As part of an effort to restore coral reefs, a team of 17 scientists from the National Oceanic and Atmospheric Administration, or NOAA, has collected around 50 metric tonnes of marine debris from Papahanaumokuakea Marine National Monument in the Northwestern Hawaiian Islands.
The Papahanaumokuakea Marine National Monument is one of the largest marine conservation areas in the world, covering an area of 139,797 square miles of the Pacific Ocean.
The scientists collected debris from the waters and shoreline around the northern most islands and atolls including, Kure Atoll, Midway Atoll, Pearl and Hermes Atoll, Lisianski Island and Laysan Island.
According to NOAA, around half the debris consisted of abandoned shipping gear and plastic from the Midway Atoll's shallow reefs.
Kyle Koyanagi,chief scientist for the mission said, "What surprises us is that after many years of marine debris removal in Papahanaumokuakea and more than 700 metric tons of debris later, we are still collecting a significant amount of derelict fishing gear from the shallow coral reefs and shorelines."

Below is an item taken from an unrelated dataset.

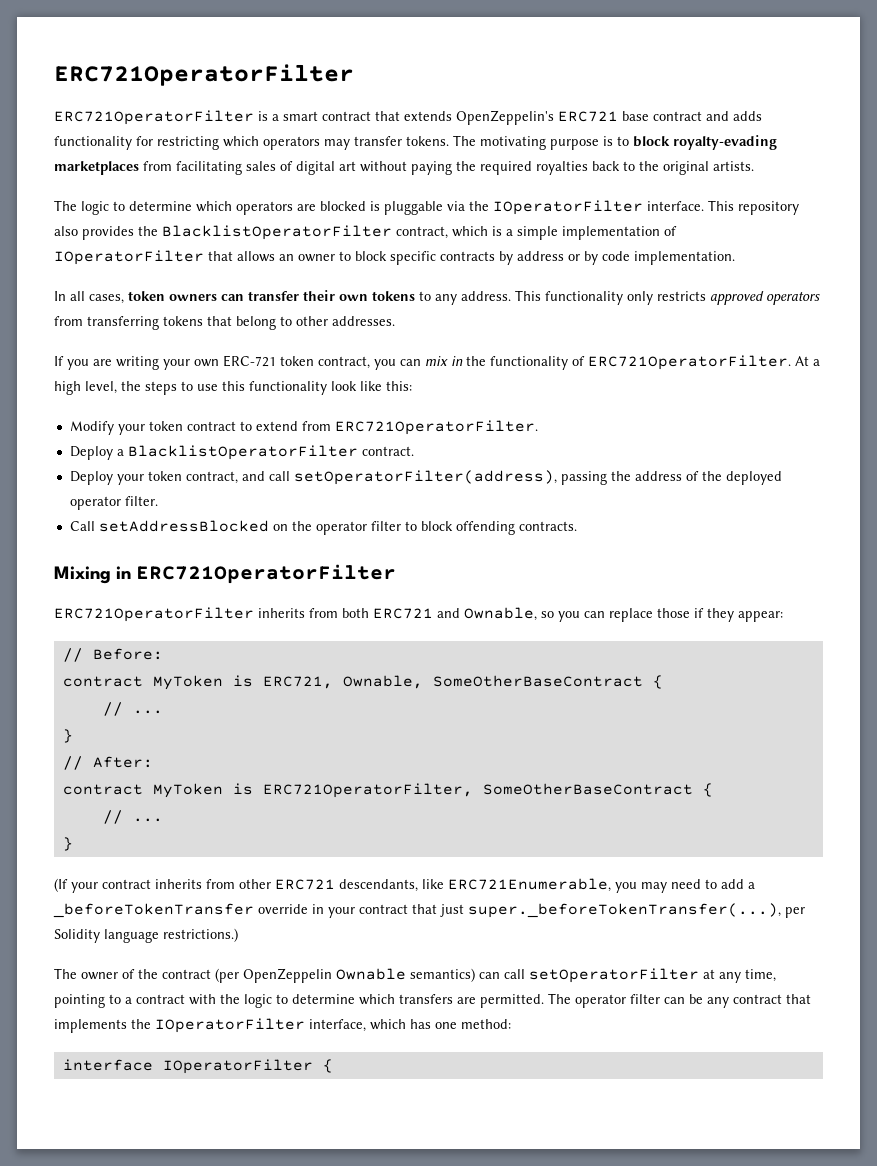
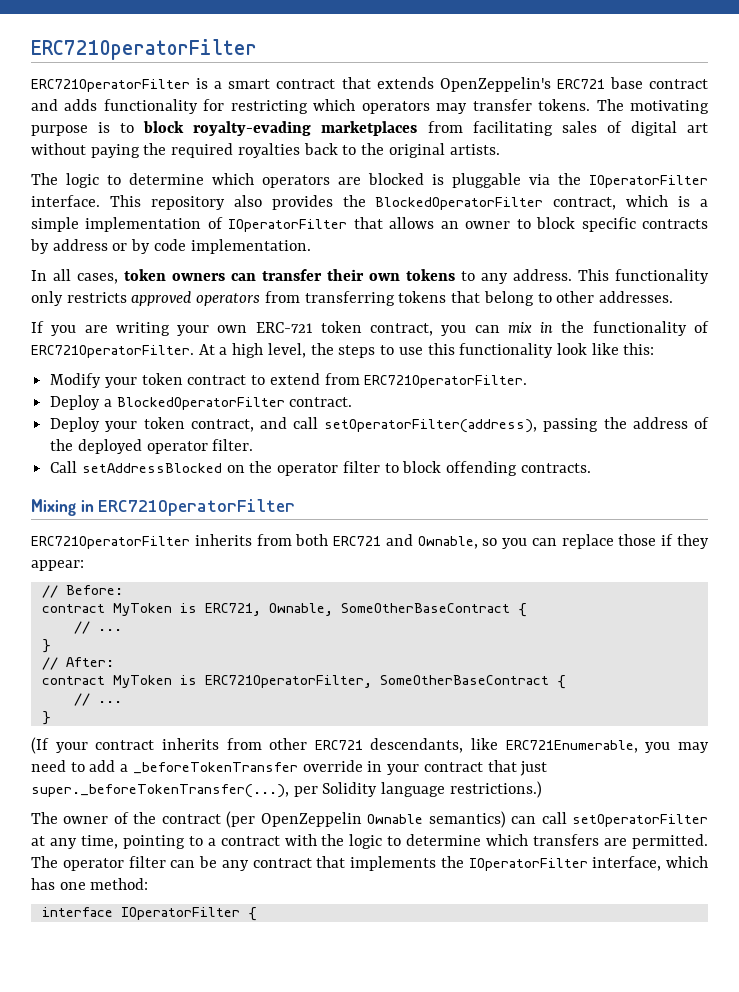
[162,225,392,240] BlacklistOperatorFilter -> [375,197,544,210] BlockedOperatorFilter
[127,445,358,460] BlacklistOperatorFilter -> [116,397,285,410] BlockedOperatorFilter

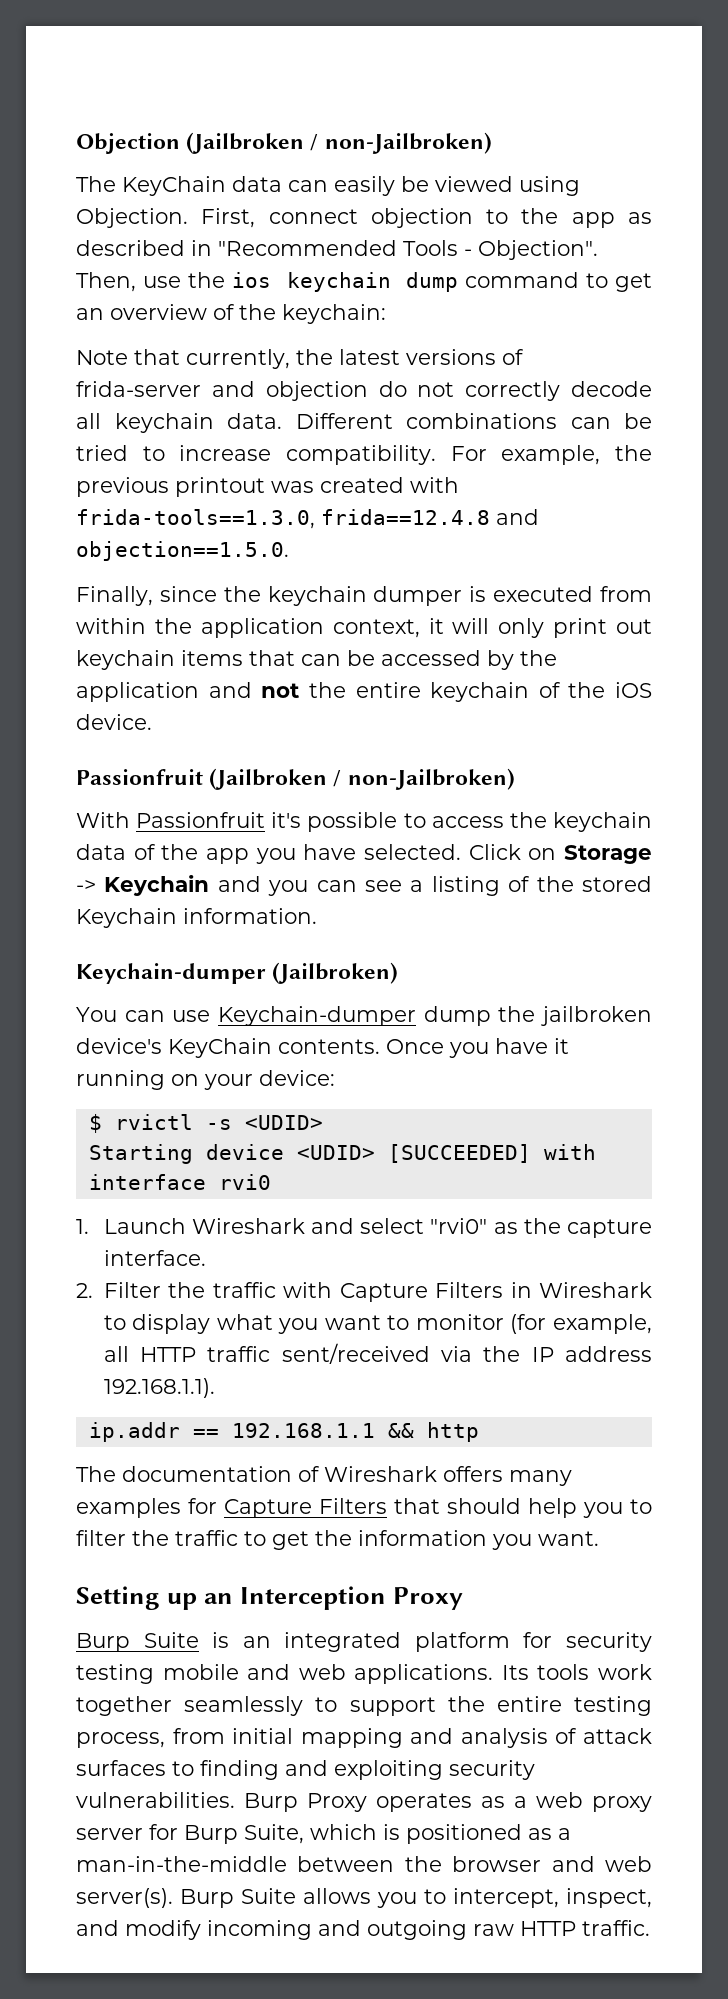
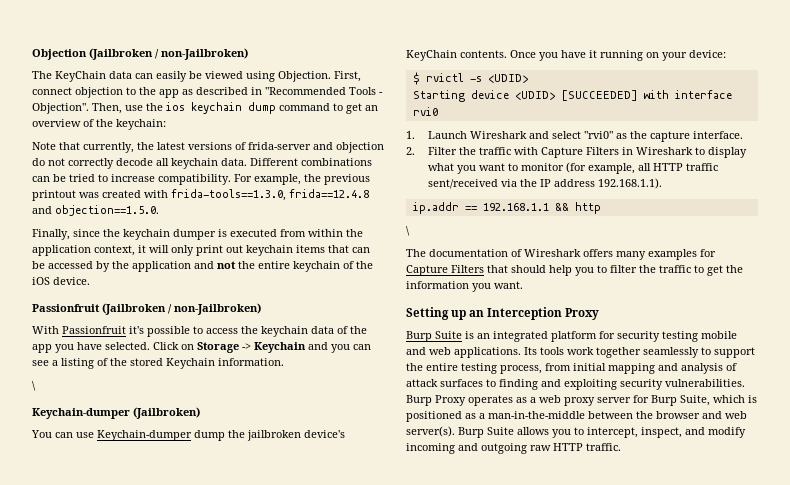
(317, 916) none -> [32,381,36,391] // \
(479, 1432) none -> [406,226,410,236] // \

The marine debris removed as part of the coral restoration effort will be used to generate electricity under Hawaii's Nets to Energy Program, a public-private partnership. Since 2002, more than 730 metric tonnes of derelict nets have been used to fuel electricity generation. The power generated is enough to light up nearly 350 Hawaiian homes for a year, the NOAA said in a statement.
NOAA, whose principal mission is to conserve and preserve the nation's marine resources while trying to understand and predict changes in the Earth's environment, has undertaken marine debris removal missions annually since 1996.